From an old study from the Cato Institute.....
Thanks to federal protection of the domestic sugar industry, ethanol subsidies, subsidized grain exports, and various other programs, ADM has cost the American economy billions of dollars since 1980 and has indirectly cost Americans tens of billions of dollars in higher prices and higher taxes over that same period. At least 43 percent of ADM's annual profits are from products heavily subsidized or protected by the American government. Moreover, every $1 of profits earned by ADM's corn sweetener operation costs consumers $10, and every $1 of profits earned by its ethanol operation costs taxpayers $30

I guess if you consider someone on Welfare as doing "just fine", I can understand your reasoning.


From the ADM earnings report they issued LAST week....

Ethanol margins remained break-even or negative across the industry, and losses on the alternative fuel dragged ADM's earnings in corn processing to their lowest level since the company began reporting the unit separately in fiscal 2002.

ADM's ethanol business sustained losses as ethanol processing margins "collapsed during the quarter," Mr. Mills said. The company's bioproducts division, which includes ethanol, turned in a loss of $111 million in the latest quarter, compared with a year-earlier profit of $125 million.

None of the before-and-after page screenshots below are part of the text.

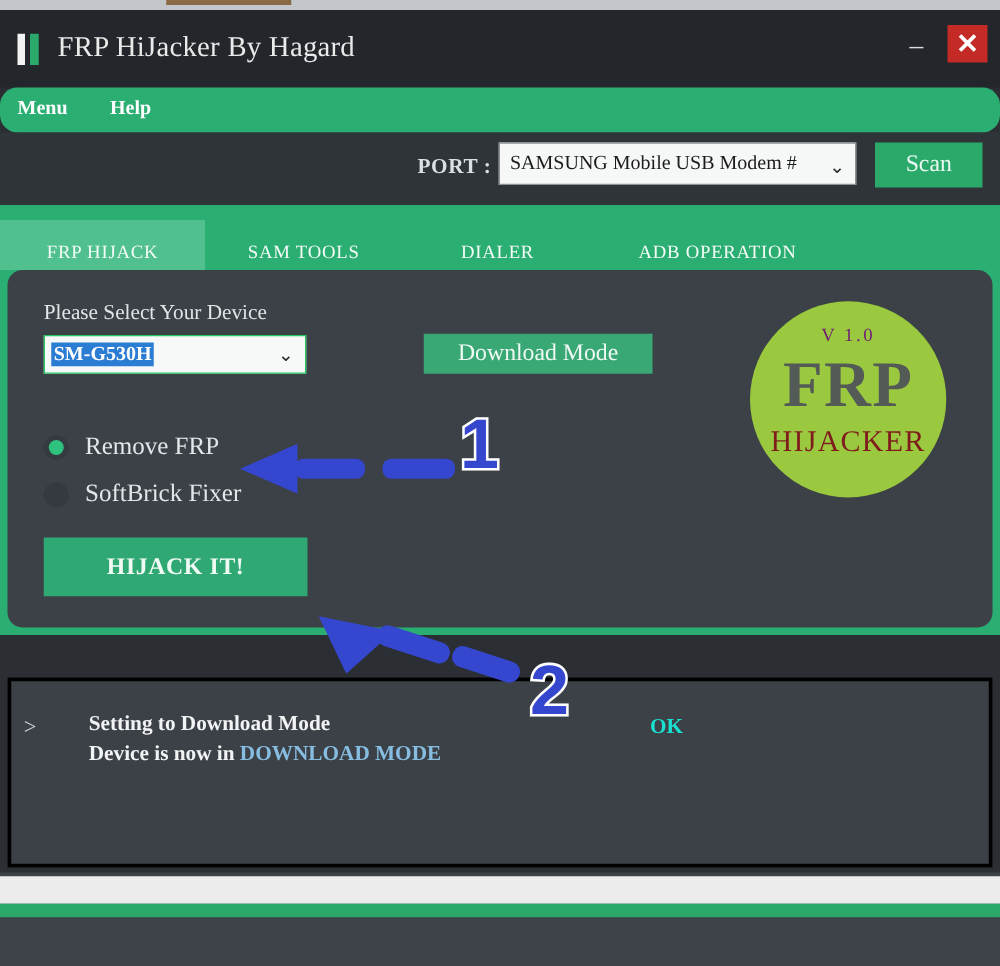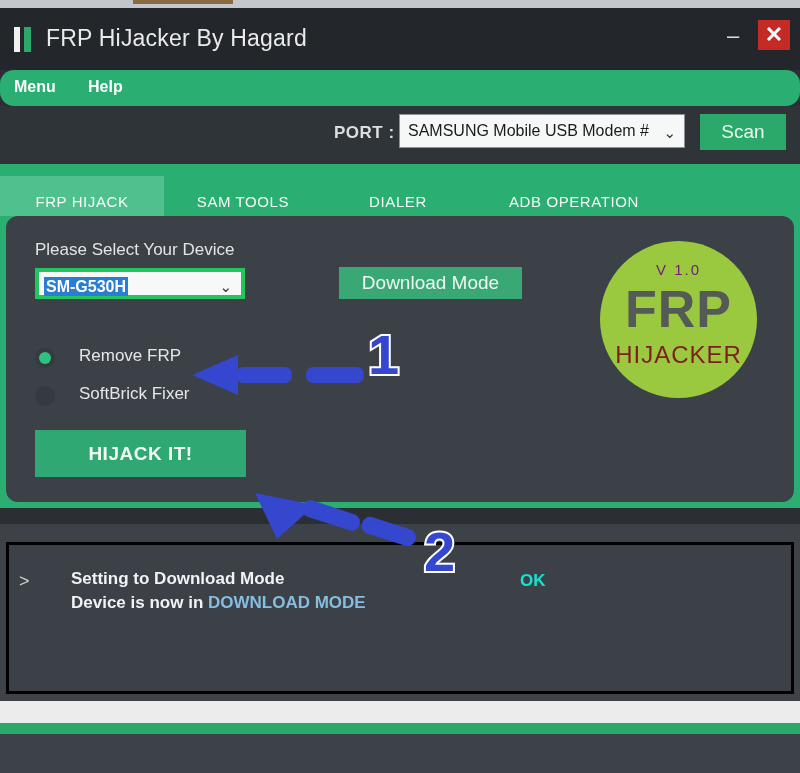--- a/index.html
+++ b/index.html
@@ -35,8 +35,9 @@
     position: absolute;
     left: 0; top: 8px;
     width: 800px;
-    height: 516px;
+    height: 690px;
     background: #2b2f33;
+    font-family: Liberation Serif, serif;
   }
 
   

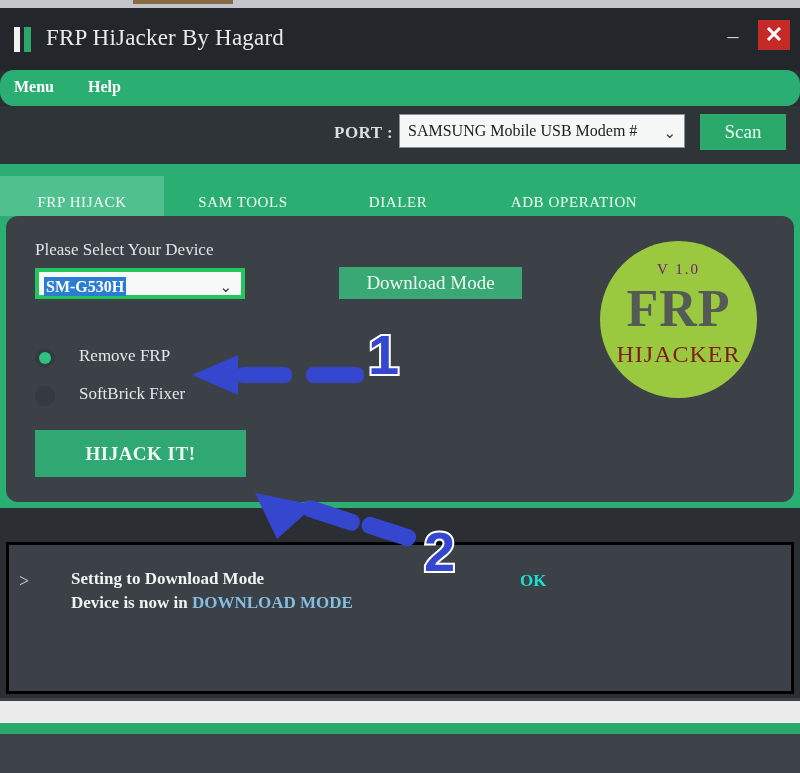--- a/index.html
+++ b/index.html
@@ -200,7 +200,7 @@
     left: 29px; top: 52px;
     width: 210px; height: 31px;
     background: #f7f8f8;
-    border: 4px solid #22c55e;
+    border: 1px solid #22c55e;
     box-sizing: border-box;
   }
   .device-select .sel-val {

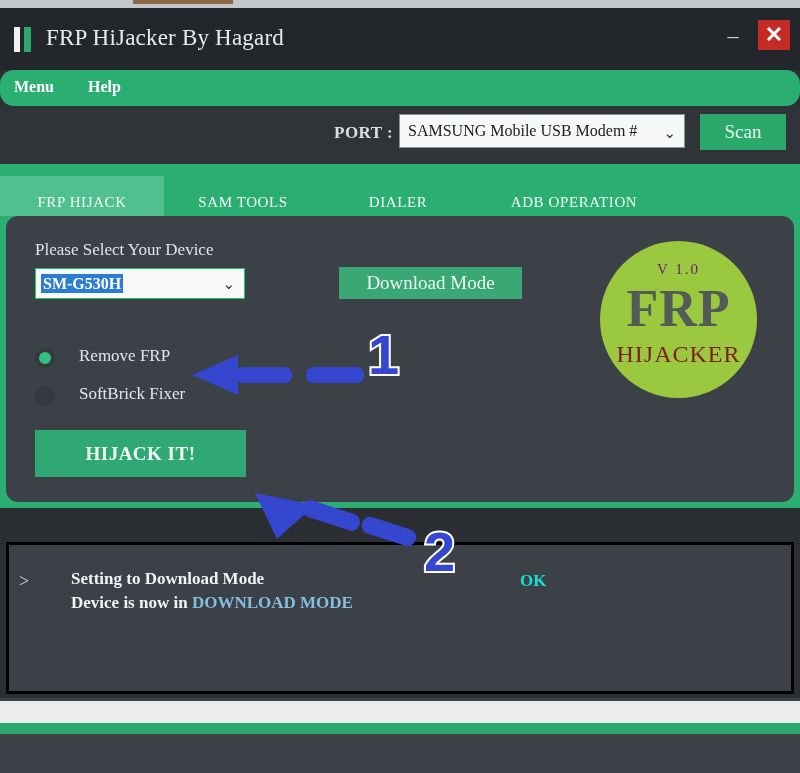--- a/index.html
+++ b/index.html
@@ -256,8 +256,8 @@
   }
   .radio-label {
     position: absolute;
-    left: 44px; top: 0;
-    font-size: 17px;
+    left: 33px; top: 0;
+    font-size: 20px;
     color: #e4e7e9;
     white-space: nowrap;
   }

The entire U.S. ethanol industry is struggling as demand for the corn-based motor fuel falls along with gasoline. Cash-strapped consumers have cut back on driving as the economic crisis ripples through the economy. As oil prices have fallen, so have ethanol prices, making the fuel less profitable to produce.

I need to get some of them Rose coloured glasses you wear... If you consider a "collapse" to be a sign of a good industry......

And so you don't think that Cargill is doing any better.....
The margin crunch has taken a toll industrywide. Grain giant Cargill Inc. suspended plans for an ethanol plant near Topeka, Kan


NoHarley,

It is a good thing Smalls ain't sending me a check, I have a feeling his check would bounce..... and he would think it is because of a new invention using rubber in checks...
 
"Moreover, every $1 of profits earned by ADM's corn sweetener operation costs consumers $10, and every $1 of profits earned by its ethanol operation costs taxpayers $30"

Sounds like Obama's porkulus bill. Say, wasn't Obama a big supporter of ethanol when he was in the Senate?

What do think of Blue Dog Walt Minnick's attempt to improve the porkulus bill, Jose?